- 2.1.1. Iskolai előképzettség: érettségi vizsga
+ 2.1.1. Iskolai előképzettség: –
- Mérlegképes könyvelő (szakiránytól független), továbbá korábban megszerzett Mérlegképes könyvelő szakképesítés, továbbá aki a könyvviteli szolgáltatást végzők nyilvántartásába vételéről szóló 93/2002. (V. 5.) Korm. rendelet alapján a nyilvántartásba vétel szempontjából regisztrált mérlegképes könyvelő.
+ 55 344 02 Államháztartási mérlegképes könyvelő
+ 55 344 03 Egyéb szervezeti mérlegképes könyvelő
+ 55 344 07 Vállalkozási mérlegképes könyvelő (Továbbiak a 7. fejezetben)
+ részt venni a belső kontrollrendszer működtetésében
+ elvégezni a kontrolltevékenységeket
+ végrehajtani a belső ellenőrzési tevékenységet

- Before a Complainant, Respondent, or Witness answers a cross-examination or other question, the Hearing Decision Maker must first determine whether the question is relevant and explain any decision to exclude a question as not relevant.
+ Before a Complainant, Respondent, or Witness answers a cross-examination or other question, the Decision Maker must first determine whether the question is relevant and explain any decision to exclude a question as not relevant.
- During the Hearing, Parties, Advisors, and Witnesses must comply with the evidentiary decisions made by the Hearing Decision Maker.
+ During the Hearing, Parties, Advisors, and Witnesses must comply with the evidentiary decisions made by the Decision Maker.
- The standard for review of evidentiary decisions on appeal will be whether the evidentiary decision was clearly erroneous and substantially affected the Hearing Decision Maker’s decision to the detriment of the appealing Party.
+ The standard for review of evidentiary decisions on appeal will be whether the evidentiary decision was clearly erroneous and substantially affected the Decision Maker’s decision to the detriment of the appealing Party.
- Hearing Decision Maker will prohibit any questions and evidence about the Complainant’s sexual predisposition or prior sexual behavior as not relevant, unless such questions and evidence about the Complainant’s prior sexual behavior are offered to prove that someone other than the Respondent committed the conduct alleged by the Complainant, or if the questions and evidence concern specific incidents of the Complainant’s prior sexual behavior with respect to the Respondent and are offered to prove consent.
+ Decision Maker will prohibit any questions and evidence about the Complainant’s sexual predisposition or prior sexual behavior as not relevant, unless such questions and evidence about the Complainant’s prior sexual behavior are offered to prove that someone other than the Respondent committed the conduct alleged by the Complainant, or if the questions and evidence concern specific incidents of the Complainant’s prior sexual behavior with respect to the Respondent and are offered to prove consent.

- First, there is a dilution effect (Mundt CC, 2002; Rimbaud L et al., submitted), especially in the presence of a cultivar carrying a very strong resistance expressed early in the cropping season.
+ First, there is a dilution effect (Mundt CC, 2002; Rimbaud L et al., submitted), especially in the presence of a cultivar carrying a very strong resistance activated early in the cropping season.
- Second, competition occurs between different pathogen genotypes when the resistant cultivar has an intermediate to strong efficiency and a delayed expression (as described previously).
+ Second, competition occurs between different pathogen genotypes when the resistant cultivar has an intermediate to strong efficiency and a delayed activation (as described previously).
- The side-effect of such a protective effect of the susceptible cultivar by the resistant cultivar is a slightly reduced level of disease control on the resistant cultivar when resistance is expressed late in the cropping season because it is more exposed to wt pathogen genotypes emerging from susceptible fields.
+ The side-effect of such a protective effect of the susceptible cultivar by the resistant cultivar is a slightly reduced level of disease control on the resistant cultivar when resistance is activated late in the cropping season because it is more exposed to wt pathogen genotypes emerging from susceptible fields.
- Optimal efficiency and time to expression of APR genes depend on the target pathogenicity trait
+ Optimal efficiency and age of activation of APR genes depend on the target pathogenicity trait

---+---

EXERCISE OBJECTIVE
Leave out every line before the one containing "- Optimal efficiency"; set down that line and all remaining lines of the material exactly.

OUTPUT
- Optimal efficiency and time to expression of APR genes depend on the target pathogenicity trait
+ Optimal efficiency and age of activation of APR genes depend on the target pathogenicity trait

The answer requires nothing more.